Republicans lose ground in California voter rolls
SACRAMENTO, Calif. (AP) – Republican voter registration in California again slipped despite a renewed effort by the GOP to enlist recruits, according to numbers reported Friday by the secretary of state’s office.
The number of Republicans fell from 34.6 percent of California’s electorate during the last gubernatorial primary four years ago to 30.8 percent in April. The latest number also is slightly lower than Republican registration during the 2008 presidential election.
Democratic registration increased from 42.7 percent of voters in 2006 to 44.6 percent in April. It was up slightly from Democratic registration in 2008.
“The Republican image sustained a lot of damage in recent years and in California (it) hasn’t really recovered, even though some individual candidates at the state level might do well,” said Jack Pitney, a political science professor at Claremont McKenna College in Southern California.
Pitney said candidates who are not closely associated with the Republican Party are faring well so far this year. For example, GOP gubernatorial candidate Meg Whitman, who has a large lead in the primary polls, has branded herself as a pragmatic business leader.
Similarly, former congressman Tom Campbell has taken the least orthodox positions of his primary challengers, Pitney said. Campbell, while seeking the GOP nomination for governor last year, suggested raising the gas tax to help fill the state’s budget deficit.
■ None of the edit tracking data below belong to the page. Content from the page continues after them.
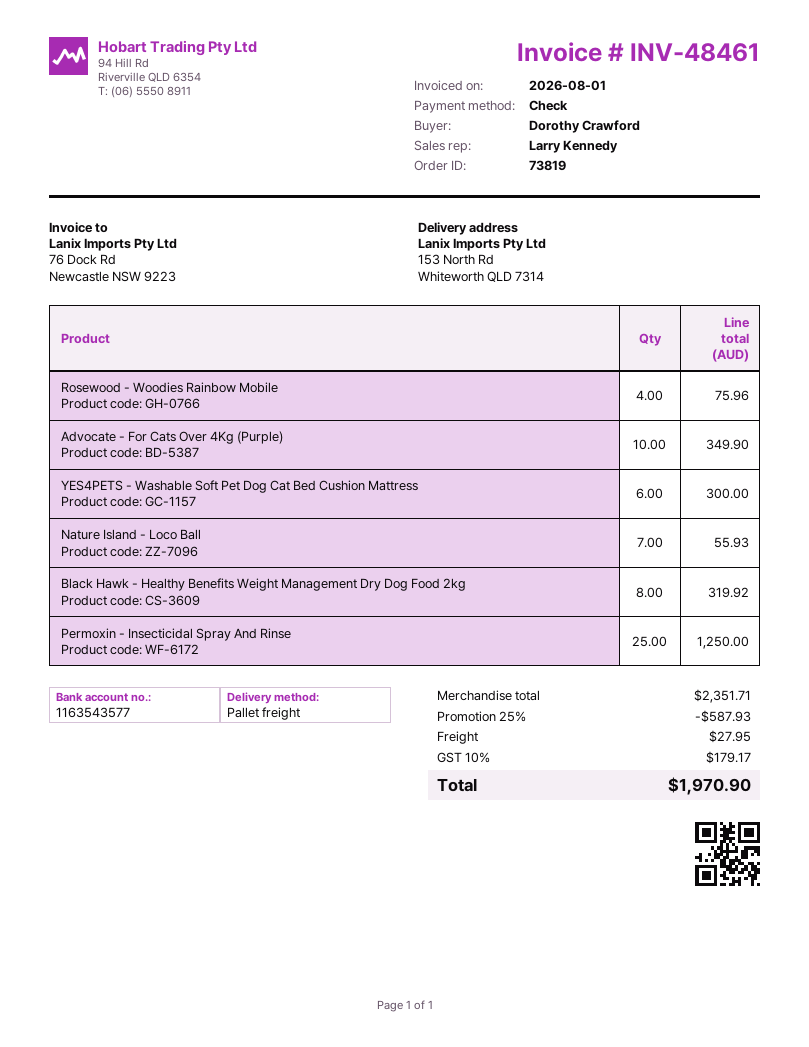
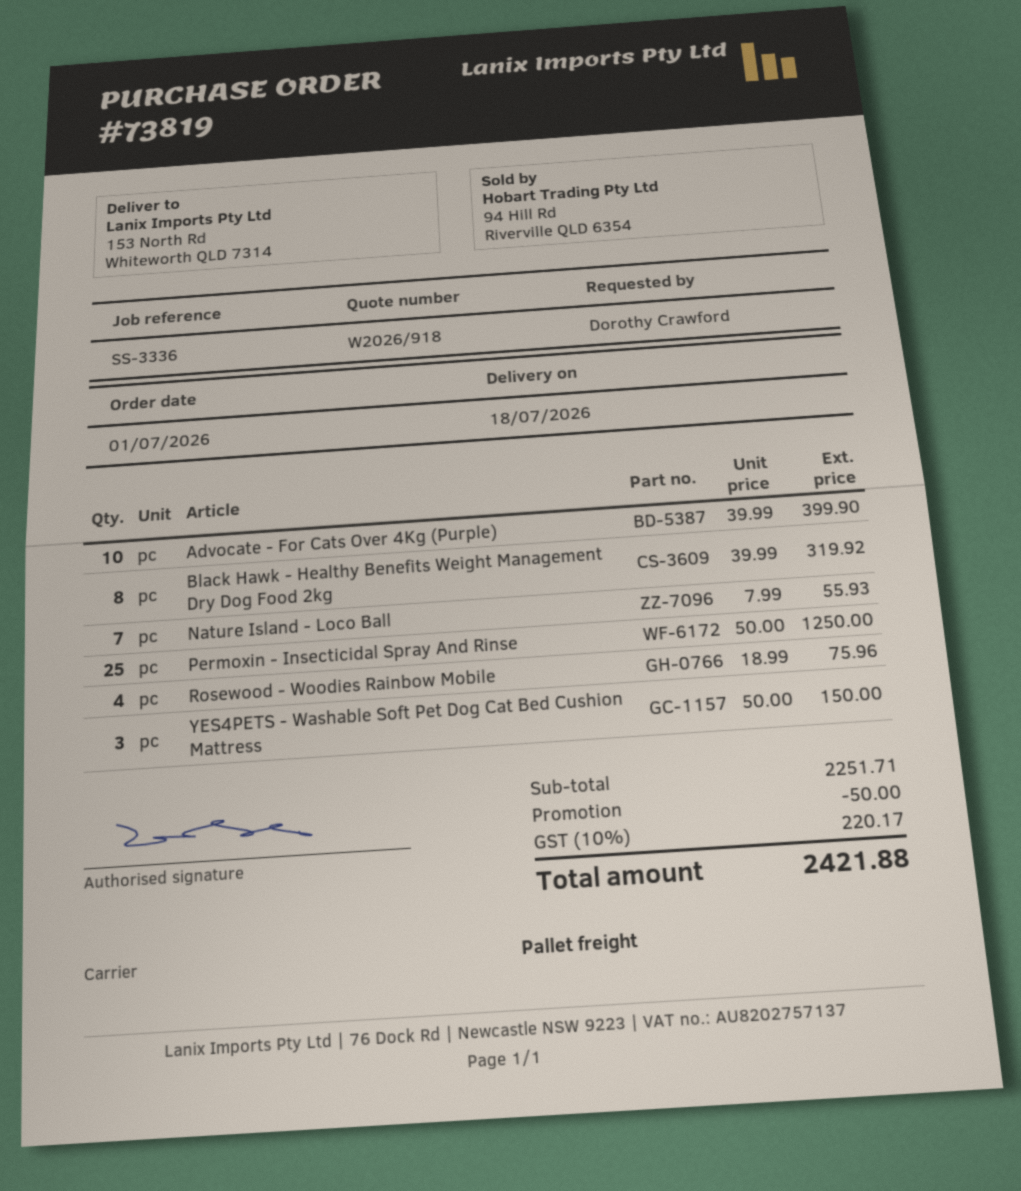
Advocate - For Cats Over 4Kg (Purple): 10 for 349.90 -> 10 for 399.90
YES4PETS - Washable Soft Pet Dog Cat Bed Cushion Mattress: 6 for 300.00 -> 3 for 150.00
subtotal: 2351.71 -> 2251.71
discount: 587.93 -> 50.00
shipping: 27.95 -> none
tax: 10% = 179.17 -> 10% = 220.17
total: 1970.90 -> 2421.88

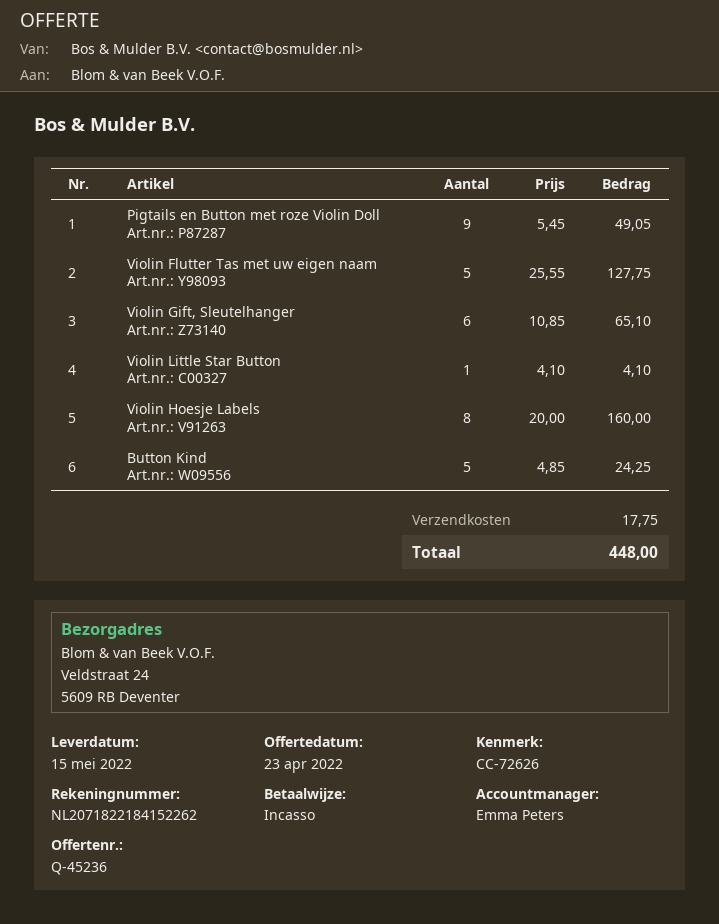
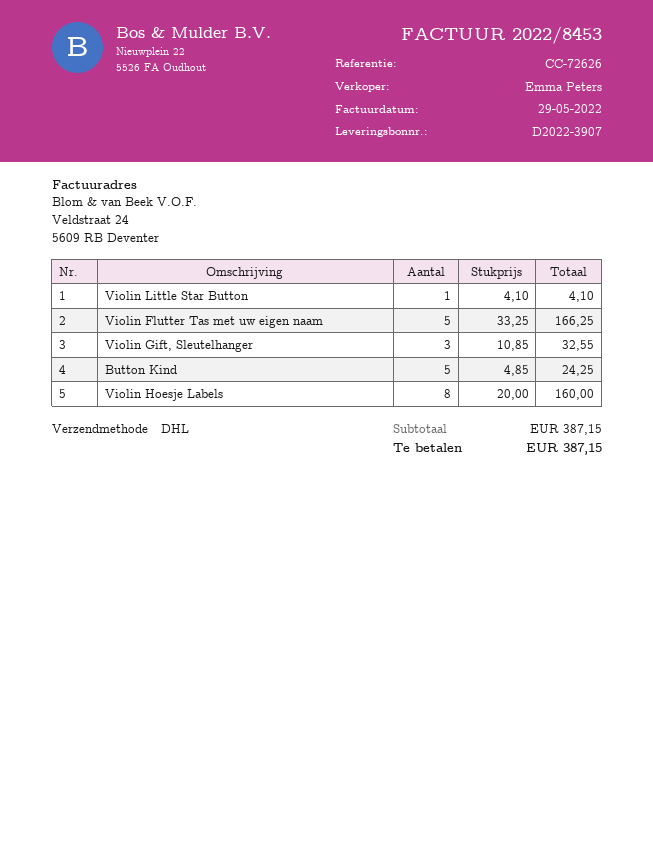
Pigtails en Button met roze Violin Doll: 9 x 5.45 = 49.05 -> none
Violin Flutter Tas met uw eigen naam: 5 x 25.55 = 127.75 -> 5 x 33.25 = 166.25
Violin Gift, Sleutelhanger: 6 x 10.85 = 65.10 -> 3 x 10.85 = 32.55
shipping: 17.75 -> none
total: 448.00 -> 387.15

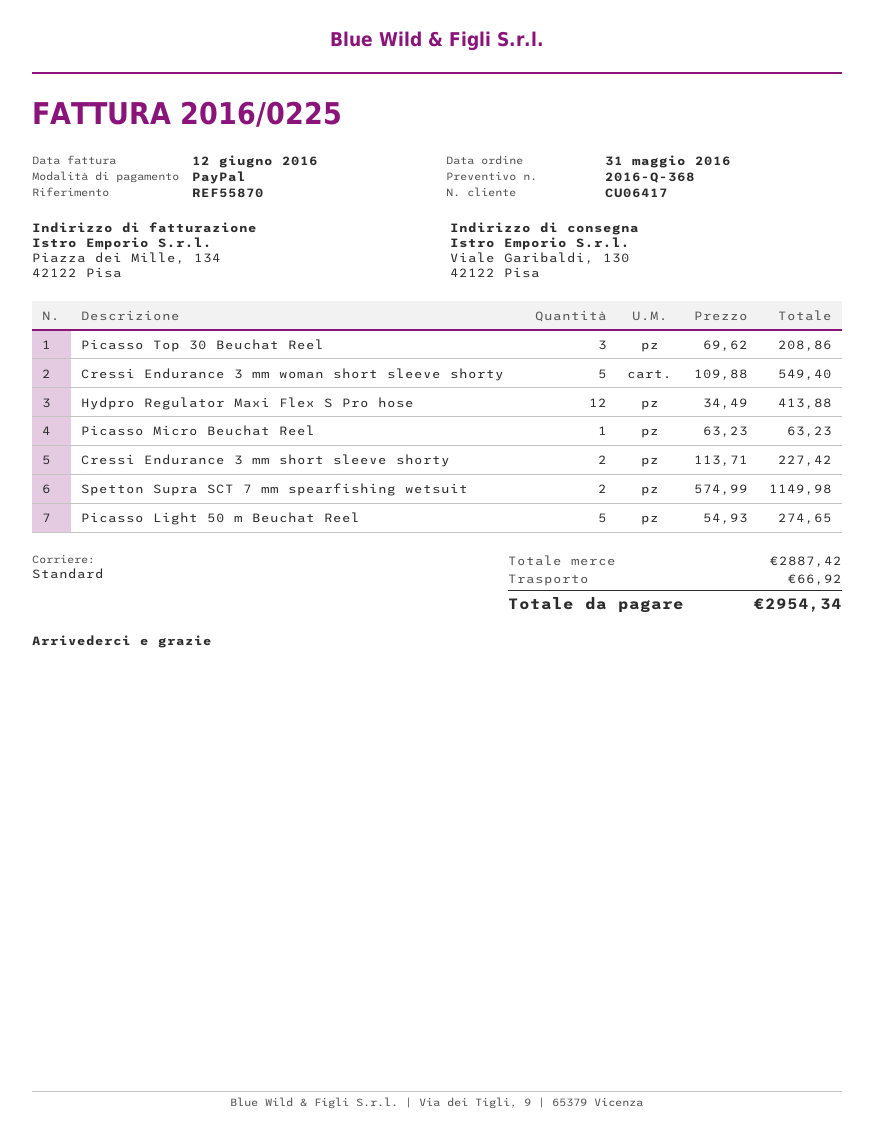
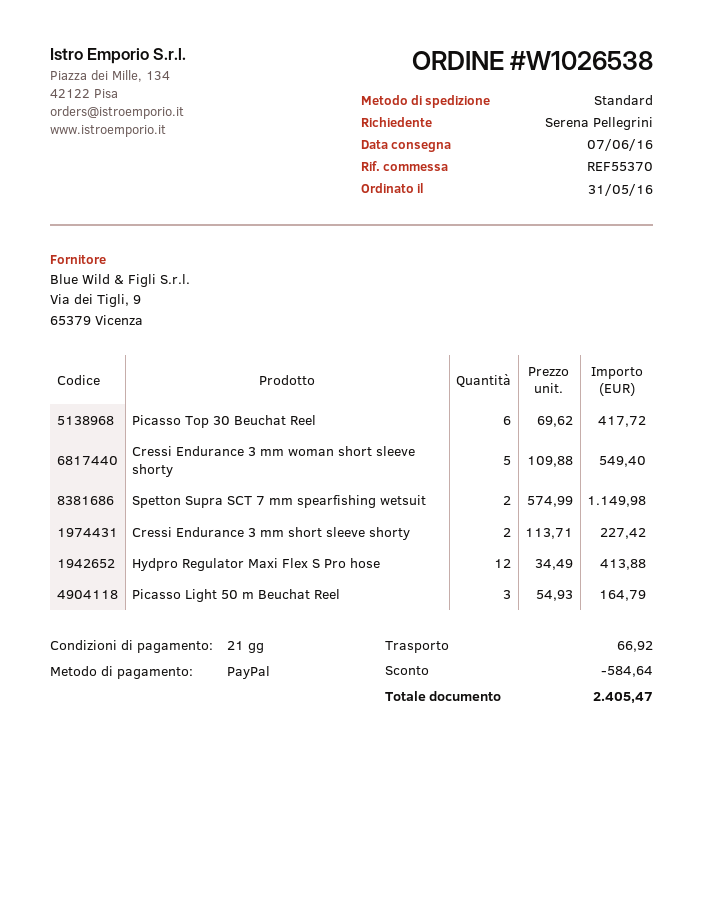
reference: REF55870 -> REF55370
Picasso Top 30 Beuchat Reel: 3 x 69.62 = 208.86 -> 6 x 69.62 = 417.72
Picasso Micro Beuchat Reel: 1 x 63.23 = 63.23 -> none
Picasso Light 50 m Beuchat Reel: 5 x 54.93 = 274.65 -> 3 x 54.93 = 164.79
discount: none -> 584.64
total: 2954.34 -> 2405.47

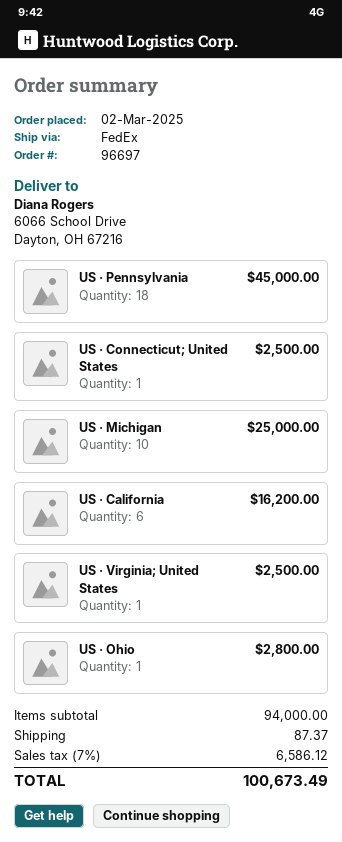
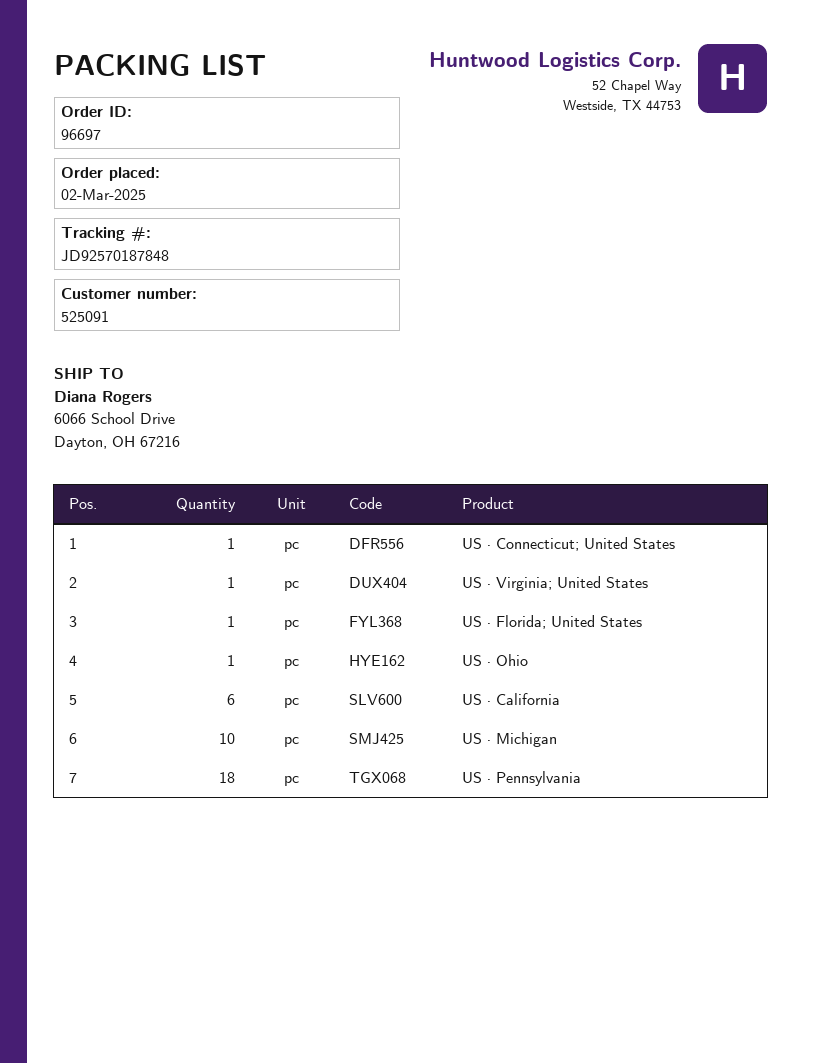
US · Florida; United States: none -> 1

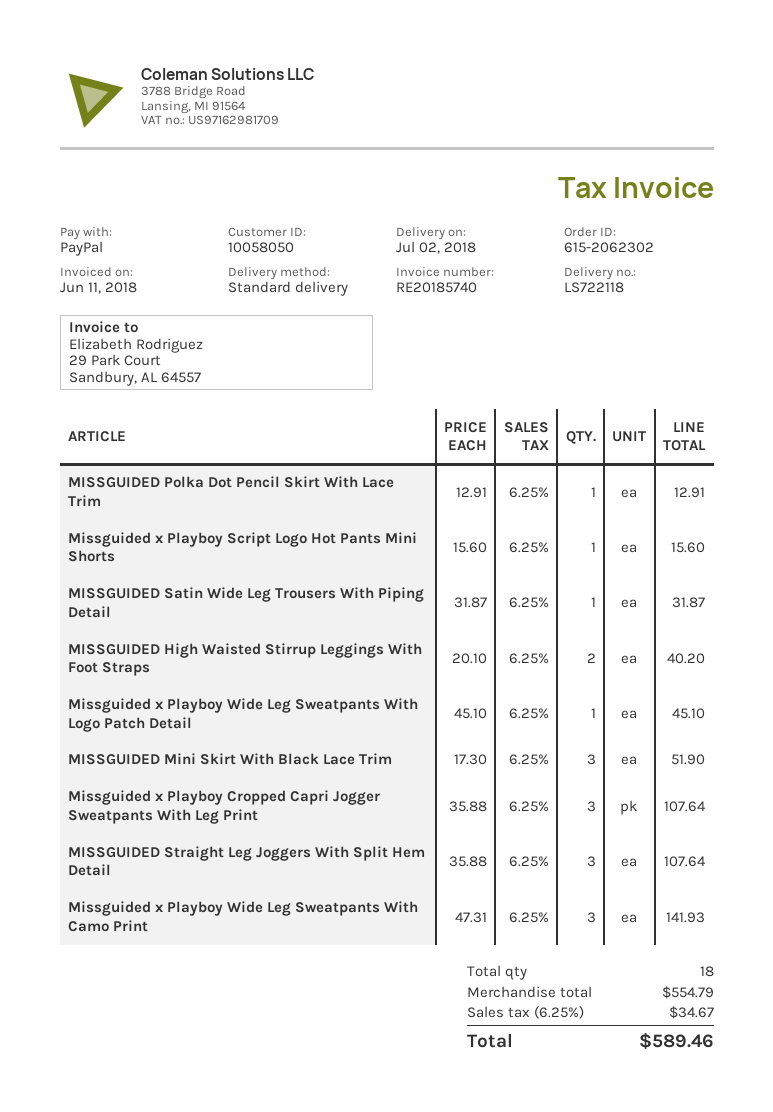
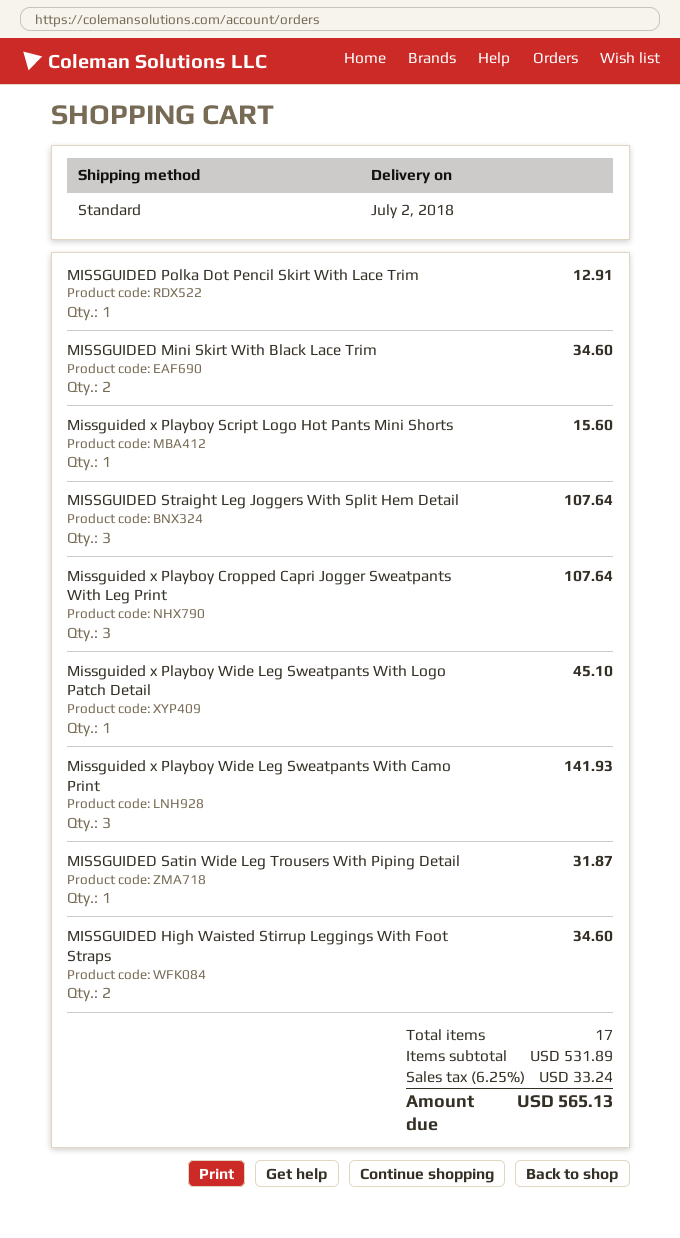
MISSGUIDED High Waisted Stirrup Leggings With Foot Straps: 2 for 40.20 -> 2 for 34.60
MISSGUIDED Mini Skirt With Black Lace Trim: 3 for 51.90 -> 2 for 34.60
total quantity: 18 -> 17
subtotal: 554.79 -> 531.89
tax: 6.25% = 34.67 -> 6.25% = 33.24
total: 589.46 -> 565.13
The report issued by Secretary of State Debra Bowen said voters who decline to state a party preference account for 20.1 percent of the 16.9 million Californians who are registered, a record. It’s up slightly from 19.9 percent in 2008.
California Republican Party Chairman Ron Nehring said the party has made slight gains since the start of the year, going from 30.75 percent of registered voters in January to 30.8 percent in April.
Nehring said more voters are identifying themselves as Republicans in the state and the rest of the nation.
“We’re climbing while the Democrats are falling,” he said.
According to Nehring, the party has registered 100,000 new voters since October and will continue an aggressive voter-registration drive. Whitman gave $250,000 to help the party build its registration, while her GOP gubernatorial challenger, Steve Poizner, also contributed.
Pitney said decline-to-state voters have tended to identify more with Democrats.
“California is also strongly Democratic by that measure as well,” Pitney said. “That’s an underlying fact that gives a bit of an advantage to both Jerry Brown and Barbara Boxer in the fall.”
Brown, the state’s attorney general, is looking to reclaim the governor’s seat he held in the late 70s and early 1980s. Boxer is seeking her fourth term in the U.S. Senate.
May 24 is the deadline to register for the June 8 primary.